> **AIM OF THE TASK**
The pictures are to be left out, and all remaining data is to be transcribed exactly as it appears.

> **PROVIDED DATA**
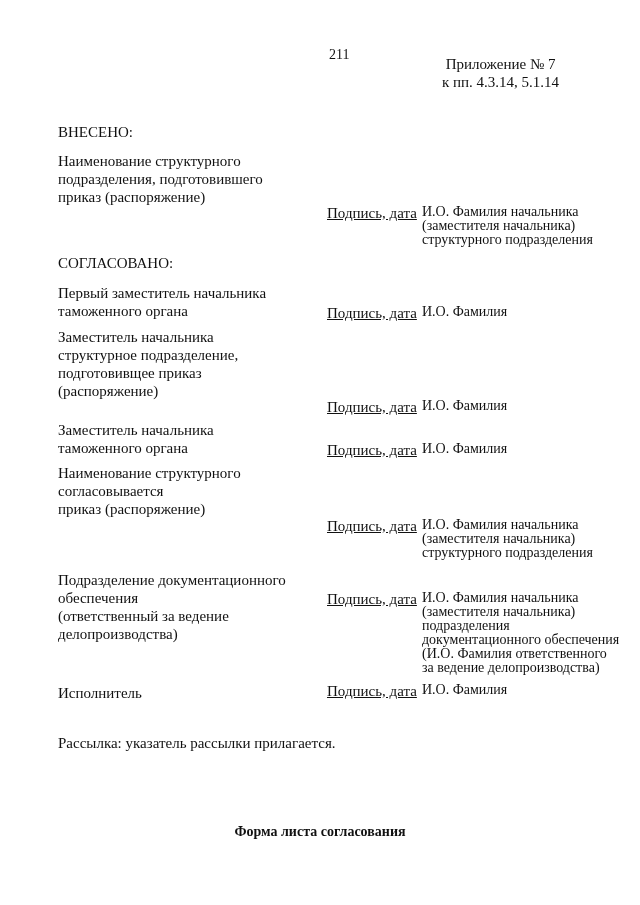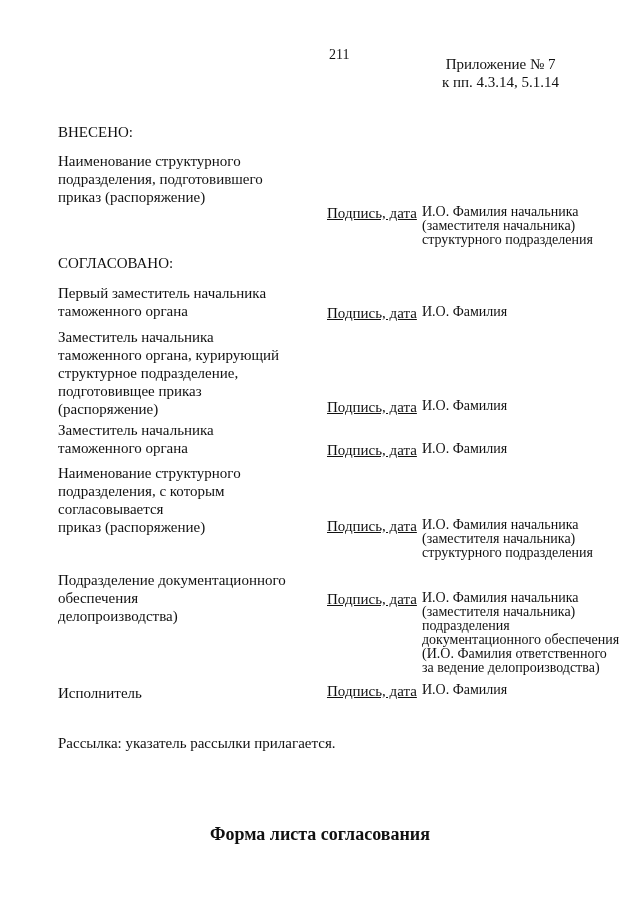"таможенного органа, курирующий" span.line { html: <span>таможенного органа, курирующий</span> -> none }
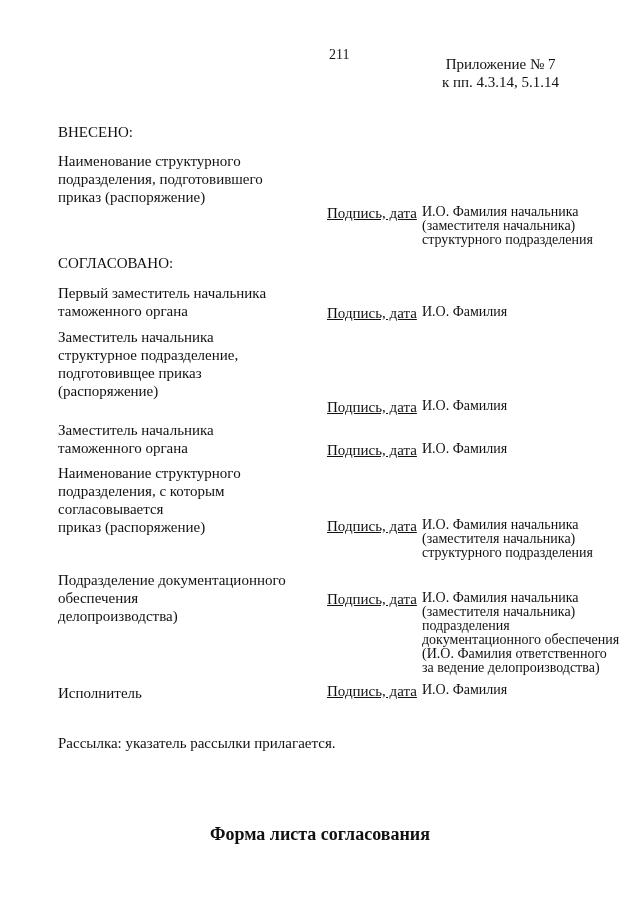"подразделения, с которым" span.line { html: <span>подразделения, с которым</span> -> none }
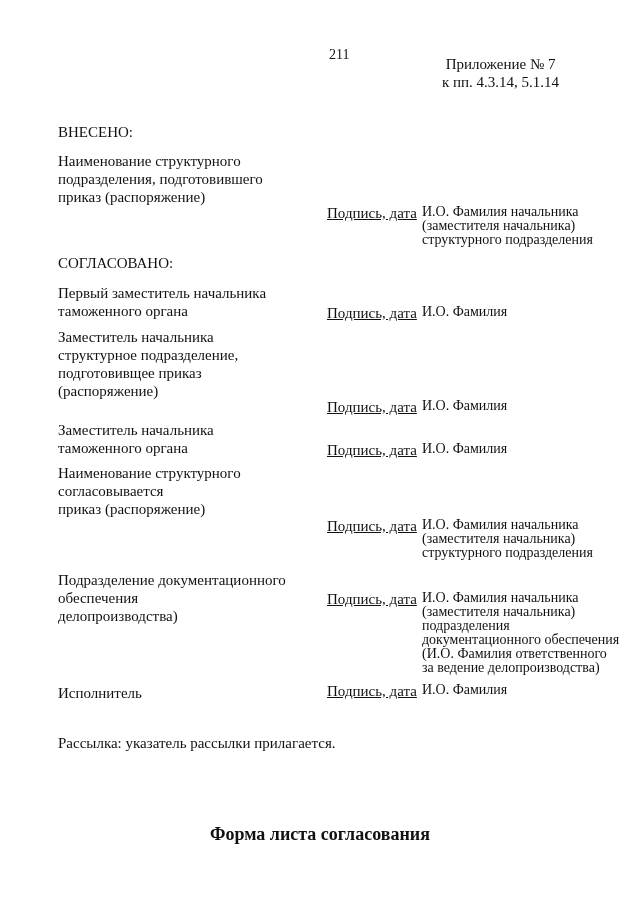"(ответственный за ведение" span.line { html: none -> <span>(ответственный за ведение</span> }
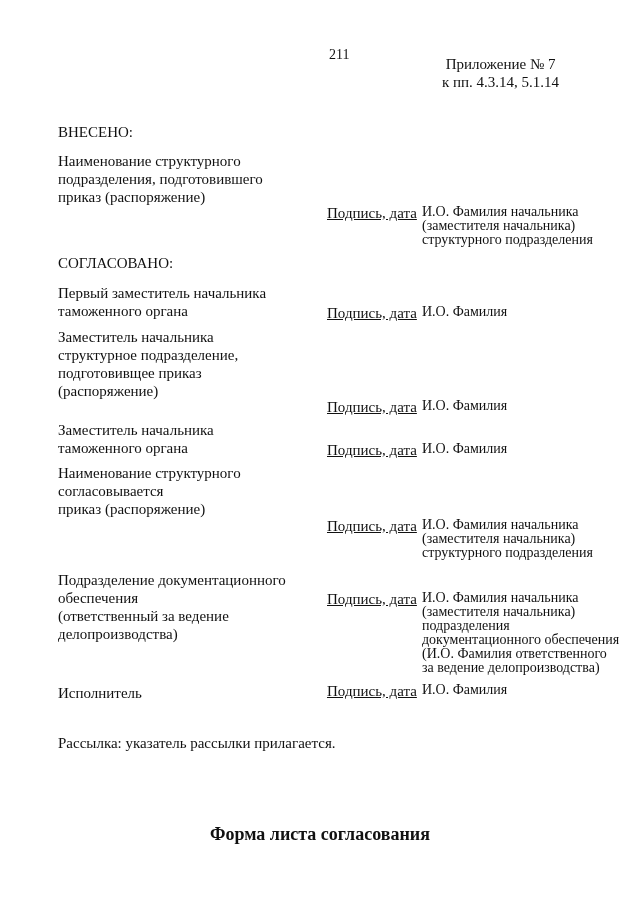"Форма листа согласования" .form-title { font-size: 18px -> 14px }
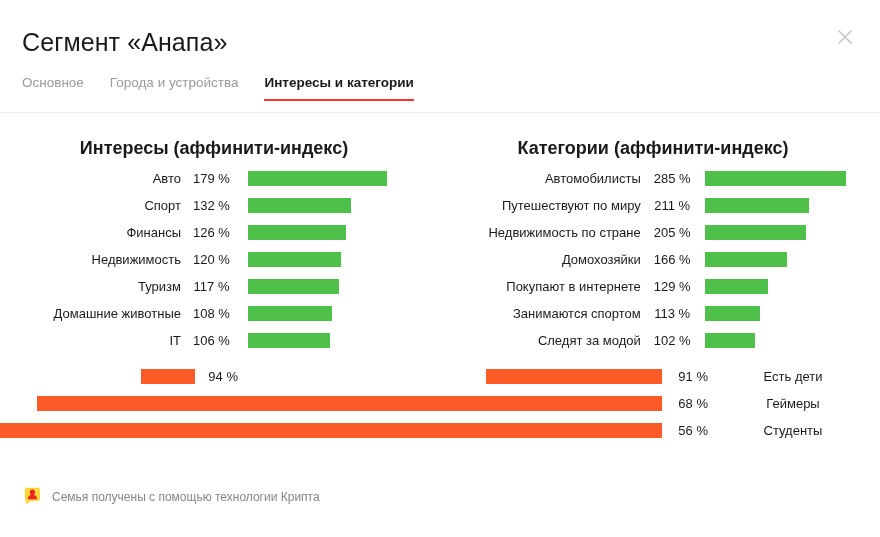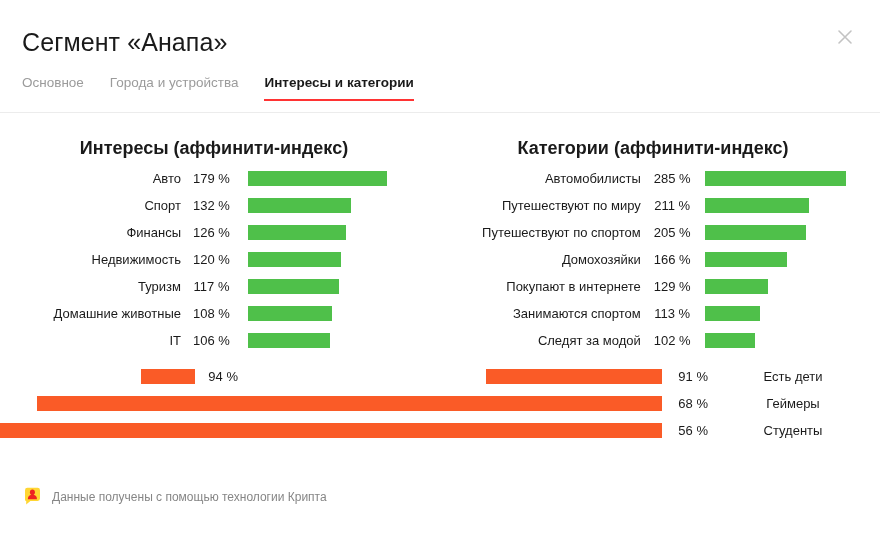"Путешествуют по спортом" div.lab { text: Путешествуют по спортом -> Недвижимость по стране }
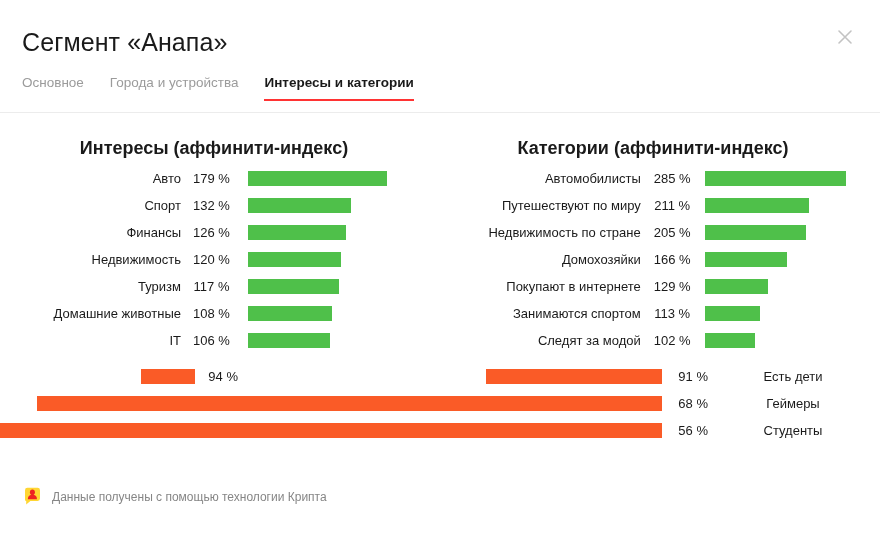"Данные получены с помощью технологии" span.footer-text { text: Данные -> Семья }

> **ANSWER AREA**
"таможенного органа, курирующий" span.line { html: <span>таможенного органа, курирующий</span> -> none }
"подразделения, с которым" span.line { html: <span>подразделения, с которым</span> -> none }
"(ответственный за ведение" span.line { html: none -> <span>(ответственный за ведение</span> }
"Форма листа согласования" .form-title { font-size: 18px -> 14px }
"Путешествуют по спортом" div.lab { text: Путешествуют по спортом -> Недвижимость по стране }
"Данные получены с помощью технологии" span.footer-text { text: Данные -> Семья }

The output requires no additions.